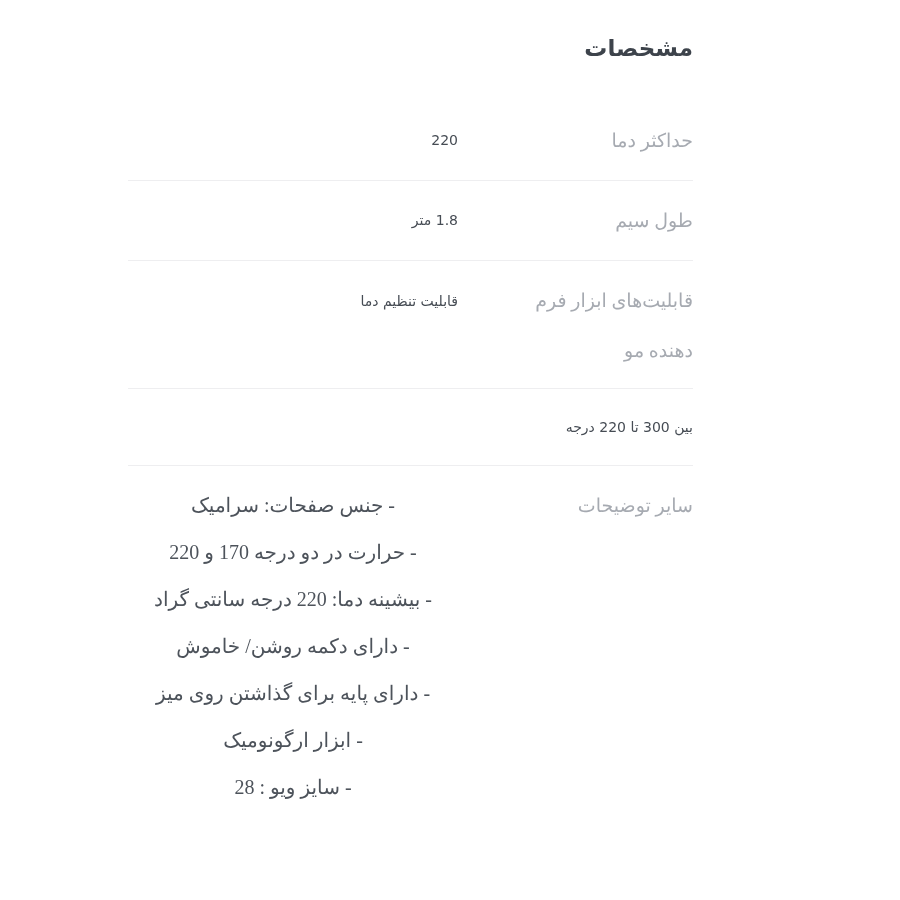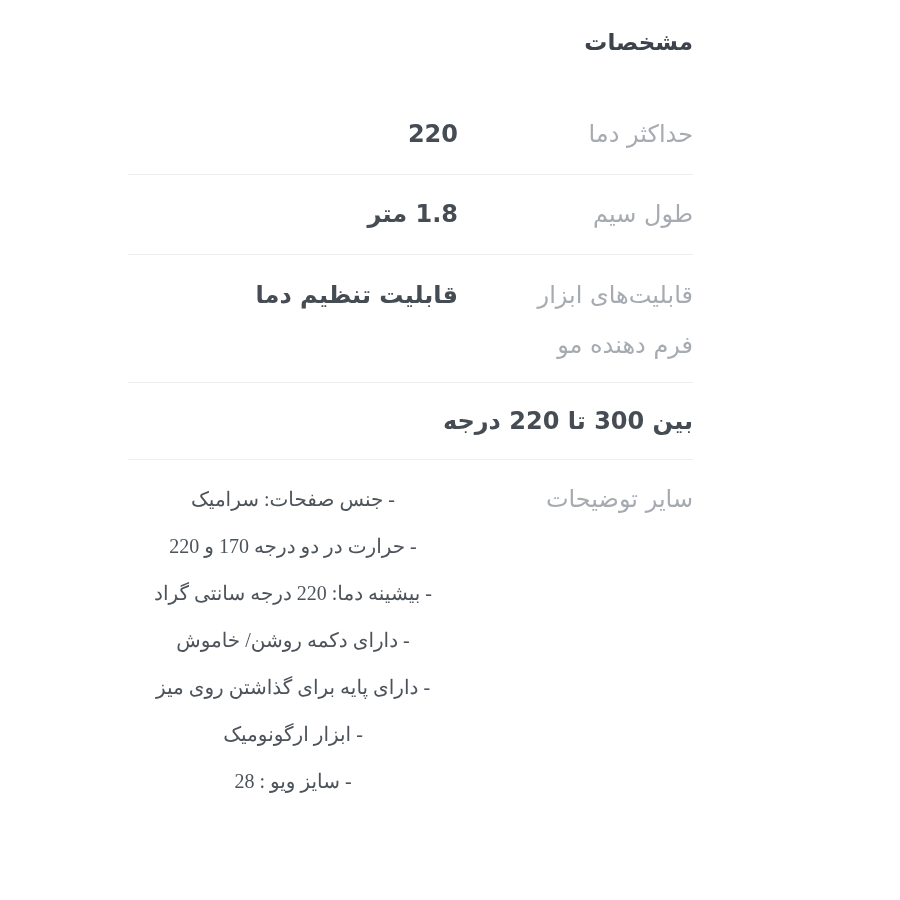--- a/index.html
+++ b/index.html
@@ -13,21 +13,21 @@
   *{box-sizing:border-box;margin:0;padding:0;}
   html,body{width:900px;height:900px;}
   body{
     background:var(--background);
     font-family:"DejaVu Sans", sans-serif;
     overflow:hidden;
     position:relative;
   }
   .content{
     position:absolute;
-    top:0;
+    top:6px;
     left:128px;
     width:565px;
     direction:rtl;
   }
   .section-title{
     padding-top:27px;
     font-size:23px;
     line-height:30px;
     font-weight:bold;
     color:var(--title);
@@ -40,28 +40,29 @@
   .spec-row{
     display:flex;
     flex-direction:row;
     column-gap:70px;
     border-bottom:1px solid var(--divider);
   }
   .spec-row:last-child{border-bottom:none;}
   .spec-label{
     flex:0 0 165px;
     width:165px;
-    font-size:24px;
+    font-size:19px;
     color:var(--label);
     text-align:right;
+    font-family:Liberation Serif, serif;
   }
   .spec-value{
     flex:1 1 auto;
-    font-size:24px;
-    font-weight:bold;
+    font-size:14px;
+    font-weight:normal;
     color:var(--value);
     text-align:right;
   }
   .row-1,.row-2{padding:26px 0;line-height:27px;}
   .row-3{padding:15px 0 12px;line-height:50px;}
   .row-4{padding:24px 0;line-height:28px;}
   .row-5{padding:16px 0 8px;line-height:47px;}
   .row-5 .spec-value{
     font-weight:normal;
     color:var(--list_text);

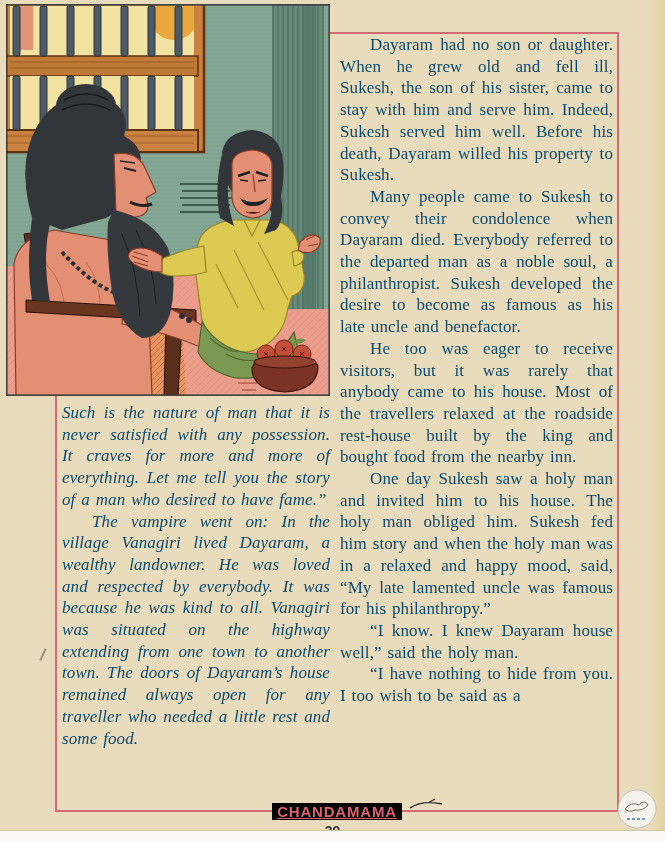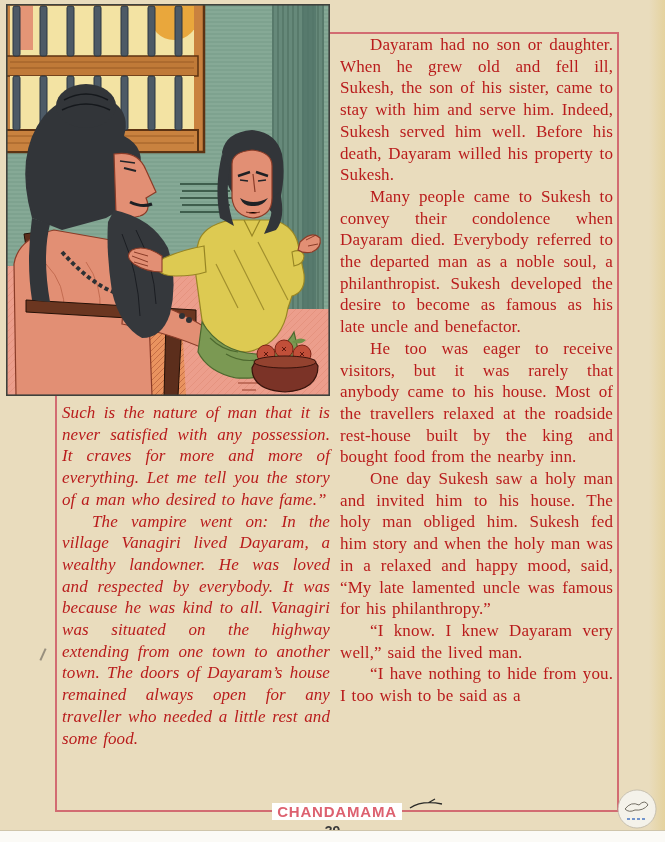--- a/index.html
+++ b/index.html
@@ -13,34 +13,34 @@
     background:linear-gradient(to right, rgba(233,220,189,0), #e2cd8e);
     opacity:.65;pointer-events:none;
   }
   .border-box{
     position:absolute;left:55px;top:32px;width:560px;height:776px;
     border:2px solid #d26c72;
   }
   .illustration{
     position:absolute;left:6px;top:4px;width:324px;height:392px;
   }
-  .col{position:absolute;color:#b91c1c;}
+  .col{position:absolute;color:#0c4a6e;}
   .col p{
     margin:0;text-align:justify;font-size:17px;line-height:21.7px;
     word-spacing:1.5px;letter-spacing:.1px;
   }
   .col p.indent{text-indent:30px;}
   .left-col{left:62px;top:402px;width:268px;font-style:italic;}
   .right-col{left:340px;top:34px;width:273px;}
   .footer-title{
     position:absolute;left:55px;top:803px;width:564px;text-align:center;
     font-family:"Liberation Sans", sans-serif;font-weight:bold;font-size:15px;
     letter-spacing:.8px;color:#dd6170;
   }
-  .footer-title span{background:#ffffff;padding:0 5px;}
+  .footer-title span{background:#000000;padding:0 5px;text-decoration:underline;}
   .page-number{
     position:absolute;left:0;top:823px;width:665px;height:8px;overflow:hidden;
     text-align:center;font-family:"Liberation Sans", sans-serif;
     font-weight:bold;font-size:14px;color:#3b3b3b;
   }
   .bottom-strip{
     position:absolute;left:0;bottom:0;width:665px;height:11px;
     background:#fbfaf6;border-top:1px solid #cfc5ab;
   }
   .stamp{position:absolute;left:615px;top:789px;width:44px;height:44px;opacity:.92;}
@@ -208,21 +208,21 @@
   <div class="col left-col">
     <p>Such is the nature of man that it is never satisfied with any possession. It craves for more and more of everything. Let me tell you the story of a man who desired to have fame.”</p>
     <p class="indent">The vampire went on: In the village Vanagiri lived Dayaram, a wealthy landowner. He was loved and respected by everybody. It was because he was kind to all. Vanagiri was situated on the highway extending from one town to another town. The doors of Dayaram’s house remained always open for any traveller who needed a little rest and some food.</p>
   </div>
 
   <div class="col right-col">
     <p class="indent">Dayaram had no son or daughter. When he grew old and fell ill, Sukesh, the son of his sister, came to stay with him and serve him. Indeed, Sukesh served him well. Before his death, Dayaram willed his property to Sukesh.</p>
     <p class="indent">Many people came to Sukesh to convey their condolence when Dayaram died. Everybody referred to the departed man as a noble soul, a philanthropist. Sukesh developed the desire to become as famous as his late uncle and benefactor.</p>
     <p class="indent">He too was eager to receive visitors, but it was rarely that anybody came to his house. Most of the travellers relaxed at the roadside rest-house built by the king and bought food from the nearby inn.</p>
     <p class="indent">One day Sukesh saw a holy man and invited him to his house. The holy man obliged him. Sukesh fed him story and when the holy man was in a relaxed and happy mood, said, “My late lamented uncle was famous for his philanthropy.”</p>
-    <p class="indent">“I know. I knew Dayaram very well,” said the lived man.</p>
+    <p class="indent">“I know. I knew Dayaram house well,” said the holy man.</p>
     <p class="indent">“I have nothing to hide from you. I too wish to be said as a</p>
   </div>
 
   <div class="footer-title">
     <span>CHANDAMAMA</span>
   </div>
 
   <div class="page-number">39</div>
 
   <div class="scribble">

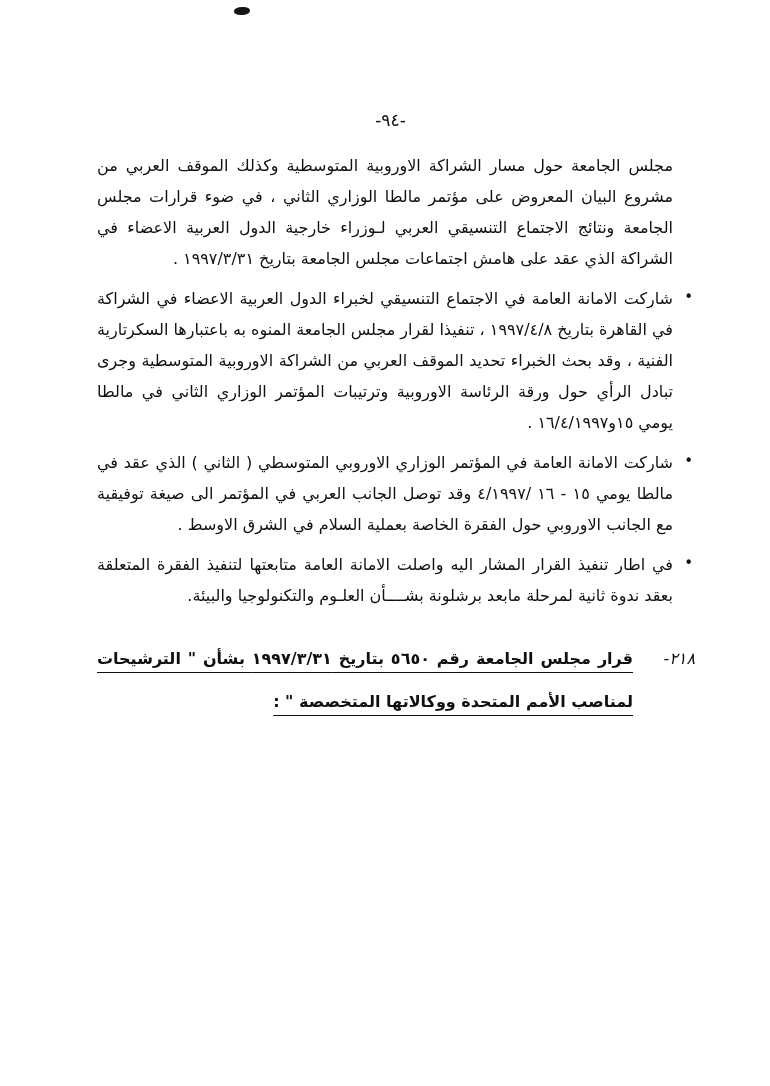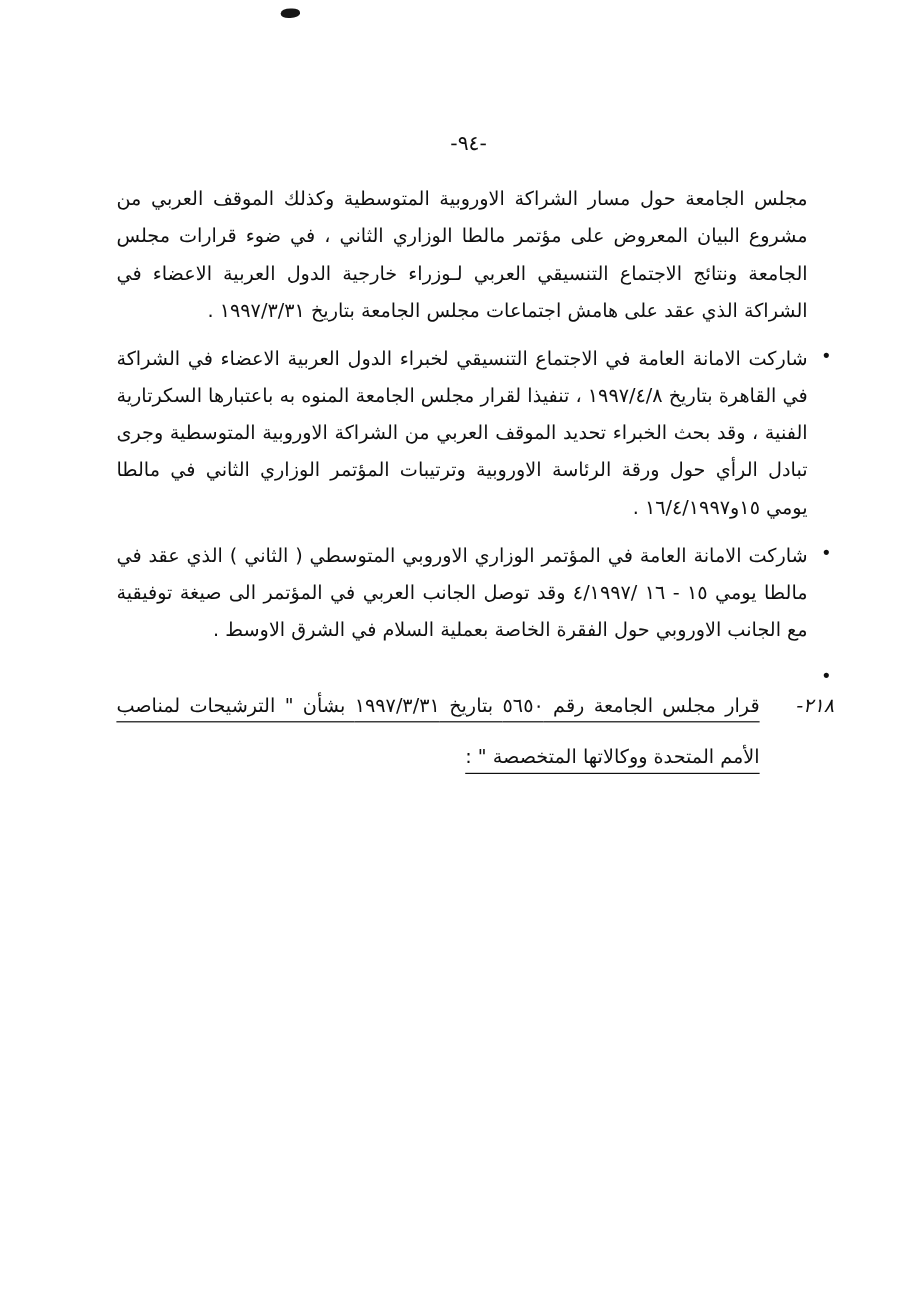--- a/index.html
+++ b/index.html
@@ -70,20 +70,21 @@
     position: absolute;
     right: 0;
     top: 0;
     text-decoration: none;
     font-style: italic;
   }
   .numbered .item-text {
     text-decoration: underline;
     text-underline-offset: 8px;
     text-decoration-thickness: 1px;
+    font-weight: bold;
   }
 </style>
 </head>
 <body>
 
 <div class="page">
 
   <div class="scan-speck"></div>
 
   <div class="page-number">-٩٤-</div>
@@ -99,20 +100,21 @@
       <span class="para-text">شاركت الامانة العامة في الاجتماع التنسيقي لخبراء الدول العربية الاعضاء في الشراكة في القاهرة بتاريخ ١٩٩٧/٤/٨ ، تنفيذا لقرار مجلس الجامعة المنوه به باعتبارها السكرتارية الفنية ، وقد بحث الخبراء تحديد الموقف العربي من الشراكة الاوروبية المتوسطية وجرى تبادل الرأي حول ورقة الرئاسة الاوروبية وترتيبات المؤتمر الوزاري الثاني في مالطا يومي ١٥و١٦/٤/١٩٩٧ .</span>
     </div>
 
     <div class="para">
       <span class="bullet">•</span>
       <span class="para-text">شاركت الامانة العامة في المؤتمر الوزاري الاوروبي المتوسطي ( الثاني ) الذي عقد في مالطا يومي ١٥ - ١٦ /٤/١٩٩٧ وقد توصل الجانب العربي في المؤتمر الى صيغة توفيقية مع الجانب الاوروبي حول الفقرة الخاصة بعملية السلام في الشرق الاوسط .</span>
     </div>
 
     <div class="para">
       <span class="bullet">•</span>
+      <span class="para-text">في اطار تنفيذ القرار المشار اليه واصلت الامانة العامة متابعتها لتنفيذ الفقرة المتعلقة بعقد ندوة ثانية لمرحلة مابعد برشلونة بشــــأن العلـوم والتكنولوجيا والبيئة.</span>
     </div>
 
     <div class="numbered">
       <span class="num">٢١٨-</span>
       <span class="item-text">قرار مجلس الجامعة رقم ٥٦٥٠ بتاريخ ١٩٩٧/٣/٣١ بشأن " الترشيحات لمناصب الأمم المتحدة ووكالاتها المتخصصة " :</span>
     </div>
 
   </div>
 
 </div>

AIM OF THE TASK: Where a line above contains the string "item", copy that line.

REPLY TO THE TASK:
   .numbered .item-text {
       <span class="item-text">قرار مجلس الجامعة رقم ٥٦٥٠ بتاريخ ١٩٩٧/٣/٣١ بشأن " الترشيحات لمناصب الأمم المتحدة ووكالاتها المتخصصة " :</span>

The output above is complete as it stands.